[Revision comparison data]
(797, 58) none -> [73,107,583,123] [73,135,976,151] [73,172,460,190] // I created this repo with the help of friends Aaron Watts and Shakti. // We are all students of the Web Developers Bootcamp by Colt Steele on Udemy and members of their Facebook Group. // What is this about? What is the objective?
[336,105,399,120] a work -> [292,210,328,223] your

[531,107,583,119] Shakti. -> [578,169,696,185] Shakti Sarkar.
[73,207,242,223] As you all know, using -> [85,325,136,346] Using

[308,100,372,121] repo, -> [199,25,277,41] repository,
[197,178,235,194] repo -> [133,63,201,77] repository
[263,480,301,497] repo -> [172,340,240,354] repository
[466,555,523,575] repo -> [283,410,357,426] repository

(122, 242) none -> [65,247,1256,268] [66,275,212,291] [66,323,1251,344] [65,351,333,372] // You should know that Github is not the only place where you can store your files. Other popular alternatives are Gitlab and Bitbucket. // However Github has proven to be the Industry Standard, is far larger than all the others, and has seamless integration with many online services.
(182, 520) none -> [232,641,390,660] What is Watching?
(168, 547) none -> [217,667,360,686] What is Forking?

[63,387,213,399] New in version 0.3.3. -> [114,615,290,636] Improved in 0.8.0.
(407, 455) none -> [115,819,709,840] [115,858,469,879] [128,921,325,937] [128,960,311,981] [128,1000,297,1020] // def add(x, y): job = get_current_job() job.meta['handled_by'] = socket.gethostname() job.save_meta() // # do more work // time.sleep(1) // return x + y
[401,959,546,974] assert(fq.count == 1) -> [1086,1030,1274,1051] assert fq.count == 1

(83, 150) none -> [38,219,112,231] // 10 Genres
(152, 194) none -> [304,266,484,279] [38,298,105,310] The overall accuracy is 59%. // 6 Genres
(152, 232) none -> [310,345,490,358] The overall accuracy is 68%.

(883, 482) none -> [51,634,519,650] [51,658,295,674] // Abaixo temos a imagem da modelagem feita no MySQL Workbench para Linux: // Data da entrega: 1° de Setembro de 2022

** WHAT TO WORK ON **
Only one stretch of the entries above is wanted: the lines from the one containing "[336,105,399,120] a work" through the one containing "[466,555,523,575] repo ->". Please reproduce it exactly.

** OUTPUT FOR THIS EXERCISE **
[336,105,399,120] a work -> [292,210,328,223] your

[531,107,583,119] Shakti. -> [578,169,696,185] Shakti Sarkar.
[73,207,242,223] As you all know, using -> [85,325,136,346] Using

[308,100,372,121] repo, -> [199,25,277,41] repository,
[197,178,235,194] repo -> [133,63,201,77] repository
[263,480,301,497] repo -> [172,340,240,354] repository
[466,555,523,575] repo -> [283,410,357,426] repository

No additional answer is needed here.